The global increase in antimicrobial-resistant infections means that there is a need to develop new antimicrobial molecules and strategies to combat the issue. Aurodox is a linear polyketide natural product that is produced by Streptomyces goldiniensis, yet little is known about aurodox biosynthesis or the nature of the biosynthetic gene cluster (BGC) that encodes its production. To gain a deeper understanding of aurodox biosynthesis by S. goldiniensis, the whole genome of the organism was sequenced, revealing the presence of an 87 kb hybrid polyketide synthase/non-ribosomal peptide synthetase (PKS/NRPS) BGC. The aurodox BGC shares significant homology with the kirromycin BGC from S. collinus Tϋ 365. However, the genetic organization of the BGC differs significantly. The candidate aurodox gene cluster was cloned and expressed in a heterologous host to demonstrate that it was responsible for aurodox biosynthesis and disruption of the primary PKS gene (aurAI) abolished aurodox production. These data supported a model whereby the initial core biosynthetic reactions involved in aurodox biosynthesis followed that of kirromycin. Cloning aurM* from S. goldiniensis and expressing this in the kirromycin producer S. collinus Tϋ 365 enabled methylation of the pyridone group, suggesting this is the last step in biosynthesis. This methylation step is also sufficient to confer the unique type III secretion system inhibitory properties to aurodox.

Item Type:Articles
Additional Information:We thank the University of Strathclyde and the University of Glasgow for jointly funding the Ph.D. of REM. A.J.R., and P.A.H. would like to acknowledge funding from Medical Research Council (MRC) (MR/V011499/1). P.A.H. would also like to acknowledge funding from Biotechnology and Biological Sciences Research Council (BBSRC) (BB/ T001038/1 and BB/T004126/1) and the Royal Academy of Engineering Research Chair Scheme for long-term personal research support (RCSRF2021\11\15).

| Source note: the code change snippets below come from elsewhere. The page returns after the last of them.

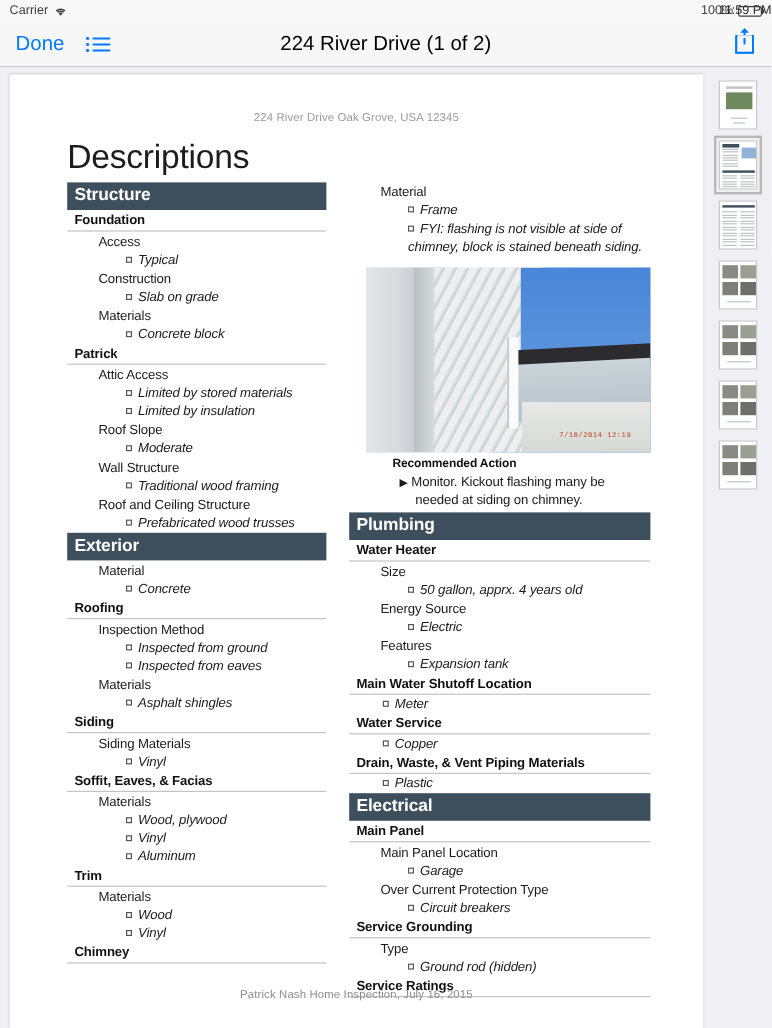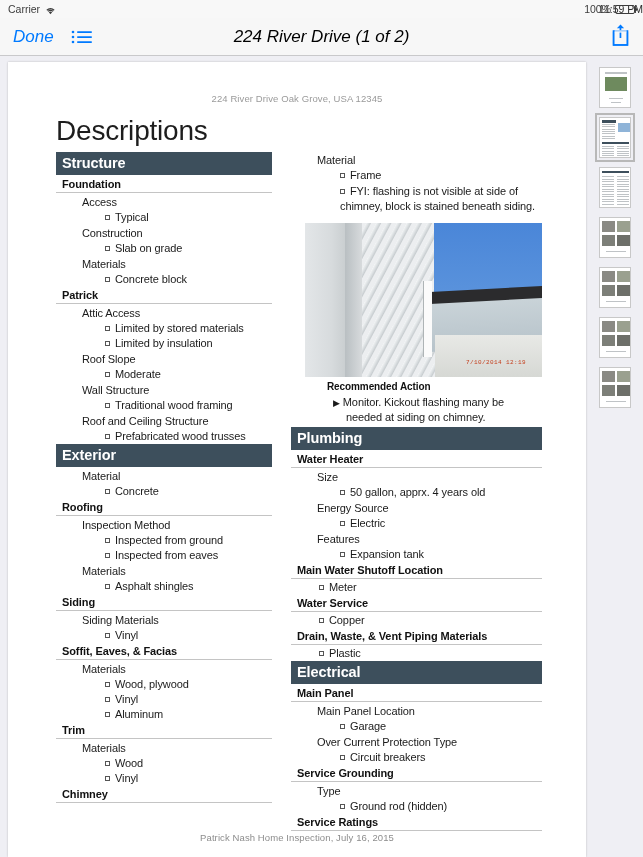"Done" .navbar { font-style: italic -> none }
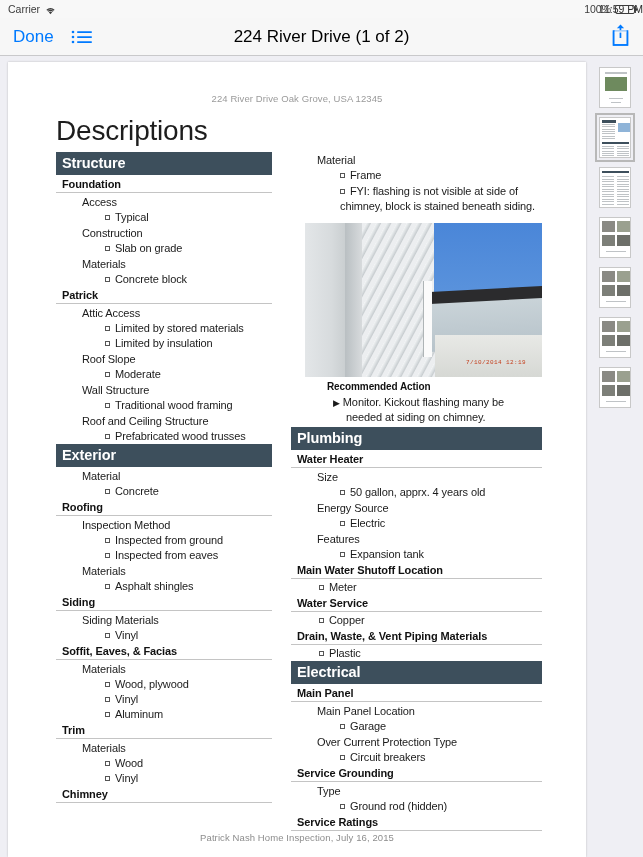"Frame" .value { font-style: none -> italic }
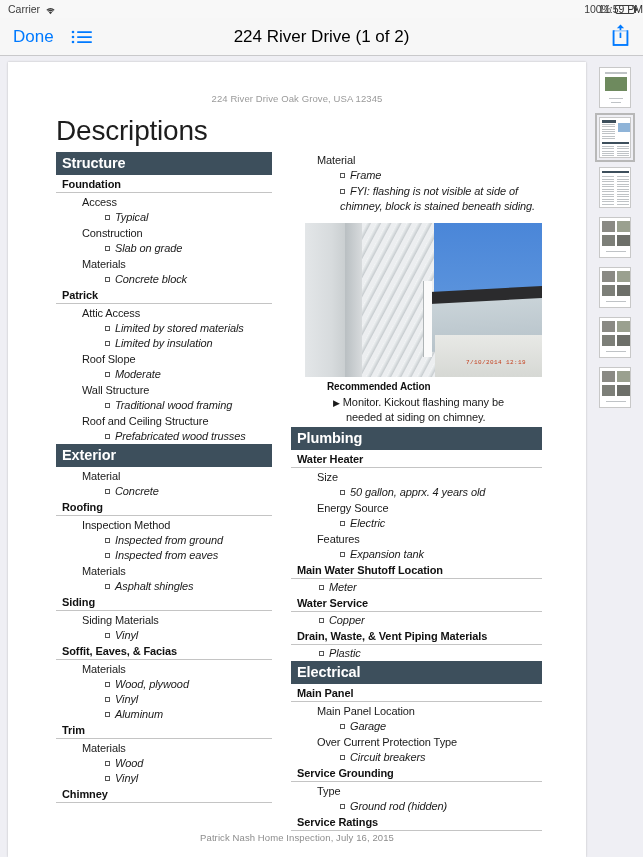"Patrick Nash Home Inspection, July" .page-footer { bottom: 14px -> 22px }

Keywords:Ecology, Applied Microbiology and Biotechnology, Food Science, Biotechnology
Status:Published
Refereed:Yes
Glasgow Author(s) Enlighten ID:Roe, Professor Andrew and McHugh, Dr Rebecca
Authors: McHugh, R. E., Munnoch, J. T., Braes, R. E., McKean, I. J. W., Giard, J., Taladriz-Sender, A., Peschke, F., Burley, G. A., Roe, A. J., and Hoskisson, P. A.
College/School:College of Medical Veterinary and Life Sciences > School of Infection & Immunity
Journal Name:Applied and Environmental Microbiology
Publisher:American Society for Microbiology
ISSN:0099-2240
ISSN (Online):1098-5336
Published Online:18 July 2022
Copyright Holders:Copyright © 2022 McHugh et al.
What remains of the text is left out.